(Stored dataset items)
>>
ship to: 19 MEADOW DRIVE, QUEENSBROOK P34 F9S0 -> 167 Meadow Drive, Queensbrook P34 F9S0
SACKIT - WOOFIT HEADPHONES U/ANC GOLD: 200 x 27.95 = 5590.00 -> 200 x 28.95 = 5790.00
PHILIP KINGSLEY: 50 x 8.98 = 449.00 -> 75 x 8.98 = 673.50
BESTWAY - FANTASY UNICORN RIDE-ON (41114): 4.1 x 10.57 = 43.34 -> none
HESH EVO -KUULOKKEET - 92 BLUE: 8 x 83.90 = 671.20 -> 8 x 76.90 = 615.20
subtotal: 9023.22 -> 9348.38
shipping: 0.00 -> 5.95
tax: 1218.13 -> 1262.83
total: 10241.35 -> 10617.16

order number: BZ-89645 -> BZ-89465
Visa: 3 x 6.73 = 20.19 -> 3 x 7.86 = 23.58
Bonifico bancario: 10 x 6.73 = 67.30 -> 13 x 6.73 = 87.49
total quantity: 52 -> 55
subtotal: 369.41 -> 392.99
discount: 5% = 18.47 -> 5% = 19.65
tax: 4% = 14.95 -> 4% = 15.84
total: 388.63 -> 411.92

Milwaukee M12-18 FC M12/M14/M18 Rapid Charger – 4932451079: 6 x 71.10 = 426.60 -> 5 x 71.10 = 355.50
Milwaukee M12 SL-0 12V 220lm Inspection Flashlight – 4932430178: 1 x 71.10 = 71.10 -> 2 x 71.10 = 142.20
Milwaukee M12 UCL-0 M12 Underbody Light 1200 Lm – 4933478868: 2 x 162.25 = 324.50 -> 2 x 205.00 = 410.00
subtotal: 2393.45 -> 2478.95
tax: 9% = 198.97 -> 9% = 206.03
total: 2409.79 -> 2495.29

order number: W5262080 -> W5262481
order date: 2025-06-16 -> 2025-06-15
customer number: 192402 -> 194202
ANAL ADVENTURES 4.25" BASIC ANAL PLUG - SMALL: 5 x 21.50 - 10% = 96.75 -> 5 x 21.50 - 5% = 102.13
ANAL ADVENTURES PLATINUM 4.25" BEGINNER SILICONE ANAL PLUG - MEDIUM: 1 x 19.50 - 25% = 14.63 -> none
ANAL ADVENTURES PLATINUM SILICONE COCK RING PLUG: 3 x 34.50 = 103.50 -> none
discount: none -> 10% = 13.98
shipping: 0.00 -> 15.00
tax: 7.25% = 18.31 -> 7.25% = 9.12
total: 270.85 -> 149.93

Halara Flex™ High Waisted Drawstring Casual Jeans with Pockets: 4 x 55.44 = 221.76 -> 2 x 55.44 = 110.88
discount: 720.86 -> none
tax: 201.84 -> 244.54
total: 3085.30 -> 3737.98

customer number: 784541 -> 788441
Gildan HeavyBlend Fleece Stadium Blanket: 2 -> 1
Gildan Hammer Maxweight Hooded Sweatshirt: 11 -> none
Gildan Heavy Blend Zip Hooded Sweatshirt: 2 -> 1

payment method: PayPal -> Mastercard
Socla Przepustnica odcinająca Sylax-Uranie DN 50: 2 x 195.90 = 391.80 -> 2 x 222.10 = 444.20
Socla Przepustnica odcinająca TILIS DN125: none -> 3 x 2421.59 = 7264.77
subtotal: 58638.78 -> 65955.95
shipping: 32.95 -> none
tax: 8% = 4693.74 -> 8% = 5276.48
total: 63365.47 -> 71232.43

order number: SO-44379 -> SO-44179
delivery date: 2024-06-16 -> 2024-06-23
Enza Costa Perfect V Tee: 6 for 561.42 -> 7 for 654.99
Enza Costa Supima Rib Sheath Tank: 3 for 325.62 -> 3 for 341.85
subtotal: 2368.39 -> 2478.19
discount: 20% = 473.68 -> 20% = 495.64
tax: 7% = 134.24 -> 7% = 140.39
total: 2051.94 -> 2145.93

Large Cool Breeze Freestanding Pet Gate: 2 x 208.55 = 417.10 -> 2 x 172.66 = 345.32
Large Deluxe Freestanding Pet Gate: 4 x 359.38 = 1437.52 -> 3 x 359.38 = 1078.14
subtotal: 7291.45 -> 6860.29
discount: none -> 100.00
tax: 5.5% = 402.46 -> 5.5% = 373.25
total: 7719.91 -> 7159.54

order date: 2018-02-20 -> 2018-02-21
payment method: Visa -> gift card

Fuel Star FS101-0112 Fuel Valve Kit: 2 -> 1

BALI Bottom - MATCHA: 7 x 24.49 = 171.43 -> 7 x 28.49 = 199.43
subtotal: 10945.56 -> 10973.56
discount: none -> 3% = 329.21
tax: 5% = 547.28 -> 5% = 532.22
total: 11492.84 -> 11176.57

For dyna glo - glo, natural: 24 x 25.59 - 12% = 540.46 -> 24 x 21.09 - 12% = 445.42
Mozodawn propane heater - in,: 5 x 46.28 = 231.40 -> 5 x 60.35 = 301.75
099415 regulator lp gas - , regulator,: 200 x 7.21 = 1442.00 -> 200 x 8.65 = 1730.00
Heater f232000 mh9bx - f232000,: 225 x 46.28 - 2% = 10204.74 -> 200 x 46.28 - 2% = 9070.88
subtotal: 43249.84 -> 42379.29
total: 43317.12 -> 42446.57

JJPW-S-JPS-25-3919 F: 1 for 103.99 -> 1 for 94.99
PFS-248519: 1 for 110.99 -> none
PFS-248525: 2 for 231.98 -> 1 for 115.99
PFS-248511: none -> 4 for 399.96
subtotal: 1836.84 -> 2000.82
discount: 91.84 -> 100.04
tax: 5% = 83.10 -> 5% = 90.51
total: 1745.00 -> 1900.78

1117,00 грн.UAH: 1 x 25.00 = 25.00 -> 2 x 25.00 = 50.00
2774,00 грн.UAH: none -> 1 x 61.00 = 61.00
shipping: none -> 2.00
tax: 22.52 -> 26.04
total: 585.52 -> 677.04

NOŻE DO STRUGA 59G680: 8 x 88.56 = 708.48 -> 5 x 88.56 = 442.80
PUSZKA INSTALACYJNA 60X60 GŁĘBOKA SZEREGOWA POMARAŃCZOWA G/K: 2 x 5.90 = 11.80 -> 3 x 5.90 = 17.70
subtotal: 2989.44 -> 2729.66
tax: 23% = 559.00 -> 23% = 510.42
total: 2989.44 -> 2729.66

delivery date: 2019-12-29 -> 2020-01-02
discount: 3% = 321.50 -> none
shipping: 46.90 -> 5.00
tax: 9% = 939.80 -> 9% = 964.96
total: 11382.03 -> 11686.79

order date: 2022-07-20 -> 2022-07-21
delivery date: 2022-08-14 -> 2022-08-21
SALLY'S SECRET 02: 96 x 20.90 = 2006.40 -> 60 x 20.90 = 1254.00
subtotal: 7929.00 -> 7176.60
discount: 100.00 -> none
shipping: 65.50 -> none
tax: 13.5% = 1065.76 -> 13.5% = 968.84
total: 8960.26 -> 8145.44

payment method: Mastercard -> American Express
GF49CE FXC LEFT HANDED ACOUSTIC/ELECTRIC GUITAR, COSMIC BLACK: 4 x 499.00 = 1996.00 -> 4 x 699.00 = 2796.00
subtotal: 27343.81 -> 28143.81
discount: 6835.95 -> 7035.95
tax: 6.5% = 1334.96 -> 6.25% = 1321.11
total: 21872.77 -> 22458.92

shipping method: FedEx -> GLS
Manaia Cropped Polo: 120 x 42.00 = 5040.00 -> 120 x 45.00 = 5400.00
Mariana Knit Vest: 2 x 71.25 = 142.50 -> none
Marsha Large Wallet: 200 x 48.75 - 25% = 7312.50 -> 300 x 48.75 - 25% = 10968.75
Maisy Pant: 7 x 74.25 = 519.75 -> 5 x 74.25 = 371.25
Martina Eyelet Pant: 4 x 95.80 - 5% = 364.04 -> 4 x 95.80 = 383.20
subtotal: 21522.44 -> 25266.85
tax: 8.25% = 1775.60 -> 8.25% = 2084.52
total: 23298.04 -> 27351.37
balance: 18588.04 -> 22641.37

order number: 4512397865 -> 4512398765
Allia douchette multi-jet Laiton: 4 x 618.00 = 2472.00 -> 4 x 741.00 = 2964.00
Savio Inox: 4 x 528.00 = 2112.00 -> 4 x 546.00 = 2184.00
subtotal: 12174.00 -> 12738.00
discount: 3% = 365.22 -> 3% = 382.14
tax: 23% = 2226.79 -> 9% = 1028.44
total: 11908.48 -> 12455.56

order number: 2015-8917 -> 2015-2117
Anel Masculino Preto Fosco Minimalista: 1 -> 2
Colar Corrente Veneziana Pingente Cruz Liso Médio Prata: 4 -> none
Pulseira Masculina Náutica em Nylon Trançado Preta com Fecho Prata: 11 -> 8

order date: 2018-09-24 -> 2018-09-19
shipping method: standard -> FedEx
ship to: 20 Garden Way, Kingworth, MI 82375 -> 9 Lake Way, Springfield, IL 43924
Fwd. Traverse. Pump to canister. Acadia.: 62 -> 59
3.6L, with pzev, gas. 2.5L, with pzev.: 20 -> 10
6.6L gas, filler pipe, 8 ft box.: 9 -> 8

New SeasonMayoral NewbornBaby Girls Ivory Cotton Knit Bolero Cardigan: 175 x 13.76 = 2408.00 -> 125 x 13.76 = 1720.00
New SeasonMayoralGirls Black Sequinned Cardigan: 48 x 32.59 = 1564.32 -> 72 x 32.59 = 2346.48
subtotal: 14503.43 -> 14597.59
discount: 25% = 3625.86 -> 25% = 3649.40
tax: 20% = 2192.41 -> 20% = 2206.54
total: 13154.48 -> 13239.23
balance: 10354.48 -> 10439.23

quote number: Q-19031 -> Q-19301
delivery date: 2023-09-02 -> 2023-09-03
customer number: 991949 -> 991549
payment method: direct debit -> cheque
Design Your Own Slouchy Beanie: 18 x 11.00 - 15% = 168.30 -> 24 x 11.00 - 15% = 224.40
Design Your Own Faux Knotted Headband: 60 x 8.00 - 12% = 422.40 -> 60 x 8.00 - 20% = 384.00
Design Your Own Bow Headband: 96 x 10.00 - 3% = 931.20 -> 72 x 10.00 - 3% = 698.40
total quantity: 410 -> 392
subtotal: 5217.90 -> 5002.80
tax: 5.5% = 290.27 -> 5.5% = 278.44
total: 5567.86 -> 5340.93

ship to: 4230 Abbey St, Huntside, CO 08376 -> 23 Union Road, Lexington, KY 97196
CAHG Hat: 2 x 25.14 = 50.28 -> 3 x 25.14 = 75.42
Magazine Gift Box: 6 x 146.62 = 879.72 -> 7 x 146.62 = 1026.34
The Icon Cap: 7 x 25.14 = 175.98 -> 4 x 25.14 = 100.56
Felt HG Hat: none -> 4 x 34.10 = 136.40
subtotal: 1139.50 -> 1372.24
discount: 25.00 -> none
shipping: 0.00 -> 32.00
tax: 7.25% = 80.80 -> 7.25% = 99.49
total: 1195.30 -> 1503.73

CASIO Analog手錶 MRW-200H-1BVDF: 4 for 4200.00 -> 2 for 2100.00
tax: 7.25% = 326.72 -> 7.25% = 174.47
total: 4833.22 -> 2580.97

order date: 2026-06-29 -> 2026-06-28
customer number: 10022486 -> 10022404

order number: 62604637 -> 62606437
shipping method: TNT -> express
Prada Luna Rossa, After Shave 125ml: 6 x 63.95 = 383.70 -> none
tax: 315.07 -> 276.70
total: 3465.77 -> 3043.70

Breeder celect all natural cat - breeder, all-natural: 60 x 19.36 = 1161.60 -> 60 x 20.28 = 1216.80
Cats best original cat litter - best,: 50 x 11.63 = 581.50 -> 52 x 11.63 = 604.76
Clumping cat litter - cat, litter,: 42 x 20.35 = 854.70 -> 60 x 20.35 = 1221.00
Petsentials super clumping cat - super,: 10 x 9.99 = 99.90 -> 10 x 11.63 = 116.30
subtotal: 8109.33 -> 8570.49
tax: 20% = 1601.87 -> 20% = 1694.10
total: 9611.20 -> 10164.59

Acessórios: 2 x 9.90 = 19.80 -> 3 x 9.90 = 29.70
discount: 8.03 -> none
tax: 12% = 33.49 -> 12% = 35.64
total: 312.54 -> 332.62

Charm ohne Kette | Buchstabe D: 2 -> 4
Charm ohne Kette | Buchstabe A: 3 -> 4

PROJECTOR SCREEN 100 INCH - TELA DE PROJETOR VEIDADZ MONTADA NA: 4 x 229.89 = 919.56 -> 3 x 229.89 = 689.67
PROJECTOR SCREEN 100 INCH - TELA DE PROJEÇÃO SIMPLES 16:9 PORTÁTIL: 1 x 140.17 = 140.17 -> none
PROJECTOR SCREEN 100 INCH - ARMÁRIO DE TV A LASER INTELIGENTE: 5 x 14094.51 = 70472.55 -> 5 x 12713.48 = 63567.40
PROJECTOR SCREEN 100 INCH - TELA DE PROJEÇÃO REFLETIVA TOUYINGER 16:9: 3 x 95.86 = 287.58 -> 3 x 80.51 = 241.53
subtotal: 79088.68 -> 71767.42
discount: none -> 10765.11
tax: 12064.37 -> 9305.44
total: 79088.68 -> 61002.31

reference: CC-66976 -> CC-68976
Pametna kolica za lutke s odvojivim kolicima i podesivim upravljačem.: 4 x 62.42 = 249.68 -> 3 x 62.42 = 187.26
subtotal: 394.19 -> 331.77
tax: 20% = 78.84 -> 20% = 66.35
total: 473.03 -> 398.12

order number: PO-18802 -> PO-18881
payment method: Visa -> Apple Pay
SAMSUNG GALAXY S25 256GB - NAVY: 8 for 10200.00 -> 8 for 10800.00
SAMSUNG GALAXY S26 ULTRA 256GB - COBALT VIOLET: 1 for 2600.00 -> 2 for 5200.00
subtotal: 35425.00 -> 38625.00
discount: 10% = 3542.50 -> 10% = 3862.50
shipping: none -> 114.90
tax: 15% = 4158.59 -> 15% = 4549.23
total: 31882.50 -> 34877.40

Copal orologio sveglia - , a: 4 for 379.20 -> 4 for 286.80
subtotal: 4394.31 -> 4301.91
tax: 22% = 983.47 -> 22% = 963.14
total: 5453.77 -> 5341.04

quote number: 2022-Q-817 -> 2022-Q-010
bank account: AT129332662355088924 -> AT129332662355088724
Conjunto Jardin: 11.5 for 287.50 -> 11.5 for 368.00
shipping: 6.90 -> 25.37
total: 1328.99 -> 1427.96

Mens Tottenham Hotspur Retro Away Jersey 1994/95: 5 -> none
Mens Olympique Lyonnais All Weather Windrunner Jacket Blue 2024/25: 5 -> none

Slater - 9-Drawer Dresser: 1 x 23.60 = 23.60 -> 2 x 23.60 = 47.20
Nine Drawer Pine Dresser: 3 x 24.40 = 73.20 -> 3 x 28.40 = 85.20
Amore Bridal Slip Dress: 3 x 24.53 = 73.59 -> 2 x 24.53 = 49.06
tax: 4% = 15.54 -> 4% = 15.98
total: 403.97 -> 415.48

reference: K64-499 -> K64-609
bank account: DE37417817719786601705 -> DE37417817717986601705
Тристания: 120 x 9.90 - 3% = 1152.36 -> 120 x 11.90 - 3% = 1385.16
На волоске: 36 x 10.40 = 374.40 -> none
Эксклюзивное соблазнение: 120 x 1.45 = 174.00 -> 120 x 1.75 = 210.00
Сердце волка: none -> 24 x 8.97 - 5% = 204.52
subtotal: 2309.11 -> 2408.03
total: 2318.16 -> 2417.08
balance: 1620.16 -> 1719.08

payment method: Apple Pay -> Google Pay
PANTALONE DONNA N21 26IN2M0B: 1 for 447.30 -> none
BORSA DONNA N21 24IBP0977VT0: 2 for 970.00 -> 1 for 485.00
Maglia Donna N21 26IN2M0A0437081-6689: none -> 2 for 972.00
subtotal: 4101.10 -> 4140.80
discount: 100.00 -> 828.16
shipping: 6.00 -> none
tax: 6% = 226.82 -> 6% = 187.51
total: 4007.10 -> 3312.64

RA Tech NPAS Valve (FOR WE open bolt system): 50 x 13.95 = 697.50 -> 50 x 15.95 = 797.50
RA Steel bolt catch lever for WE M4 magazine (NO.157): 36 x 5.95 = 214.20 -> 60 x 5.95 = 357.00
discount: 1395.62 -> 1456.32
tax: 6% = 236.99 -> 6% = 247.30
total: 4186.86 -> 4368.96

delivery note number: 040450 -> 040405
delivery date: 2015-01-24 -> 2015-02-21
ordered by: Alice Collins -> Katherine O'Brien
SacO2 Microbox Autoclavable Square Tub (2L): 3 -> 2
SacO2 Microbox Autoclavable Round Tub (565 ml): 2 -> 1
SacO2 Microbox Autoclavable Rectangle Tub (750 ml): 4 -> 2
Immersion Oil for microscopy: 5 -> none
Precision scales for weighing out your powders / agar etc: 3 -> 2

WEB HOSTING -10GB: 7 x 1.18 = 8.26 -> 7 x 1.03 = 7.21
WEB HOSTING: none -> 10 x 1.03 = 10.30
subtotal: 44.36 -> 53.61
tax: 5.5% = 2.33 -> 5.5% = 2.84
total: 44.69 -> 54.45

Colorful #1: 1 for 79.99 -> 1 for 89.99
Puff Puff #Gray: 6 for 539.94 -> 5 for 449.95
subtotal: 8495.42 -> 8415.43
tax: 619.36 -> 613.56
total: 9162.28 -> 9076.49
<<
◆ **Aim of the exercise**
Transcribe each line of the data above, unaltered, from the one where "discount: 91.84 -> 100.04" appears to the one where "Martina Eyelet Pant: 4" appears, inclusive of both.

◆ **Exercise answer**
discount: 91.84 -> 100.04
tax: 5% = 83.10 -> 5% = 90.51
total: 1745.00 -> 1900.78

1117,00 грн.UAH: 1 x 25.00 = 25.00 -> 2 x 25.00 = 50.00
2774,00 грн.UAH: none -> 1 x 61.00 = 61.00
shipping: none -> 2.00
tax: 22.52 -> 26.04
total: 585.52 -> 677.04

NOŻE DO STRUGA 59G680: 8 x 88.56 = 708.48 -> 5 x 88.56 = 442.80
PUSZKA INSTALACYJNA 60X60 GŁĘBOKA SZEREGOWA POMARAŃCZOWA G/K: 2 x 5.90 = 11.80 -> 3 x 5.90 = 17.70
subtotal: 2989.44 -> 2729.66
tax: 23% = 559.00 -> 23% = 510.42
total: 2989.44 -> 2729.66

delivery date: 2019-12-29 -> 2020-01-02
discount: 3% = 321.50 -> none
shipping: 46.90 -> 5.00
tax: 9% = 939.80 -> 9% = 964.96
total: 11382.03 -> 11686.79

order date: 2022-07-20 -> 2022-07-21
delivery date: 2022-08-14 -> 2022-08-21
SALLY'S SECRET 02: 96 x 20.90 = 2006.40 -> 60 x 20.90 = 1254.00
subtotal: 7929.00 -> 7176.60
discount: 100.00 -> none
shipping: 65.50 -> none
tax: 13.5% = 1065.76 -> 13.5% = 968.84
total: 8960.26 -> 8145.44

payment method: Mastercard -> American Express
GF49CE FXC LEFT HANDED ACOUSTIC/ELECTRIC GUITAR, COSMIC BLACK: 4 x 499.00 = 1996.00 -> 4 x 699.00 = 2796.00
subtotal: 27343.81 -> 28143.81
discount: 6835.95 -> 7035.95
tax: 6.5% = 1334.96 -> 6.25% = 1321.11
total: 21872.77 -> 22458.92

shipping method: FedEx -> GLS
Manaia Cropped Polo: 120 x 42.00 = 5040.00 -> 120 x 45.00 = 5400.00
Mariana Knit Vest: 2 x 71.25 = 142.50 -> none
Marsha Large Wallet: 200 x 48.75 - 25% = 7312.50 -> 300 x 48.75 - 25% = 10968.75
Maisy Pant: 7 x 74.25 = 519.75 -> 5 x 74.25 = 371.25
Martina Eyelet Pant: 4 x 95.80 - 5% = 364.04 -> 4 x 95.80 = 383.20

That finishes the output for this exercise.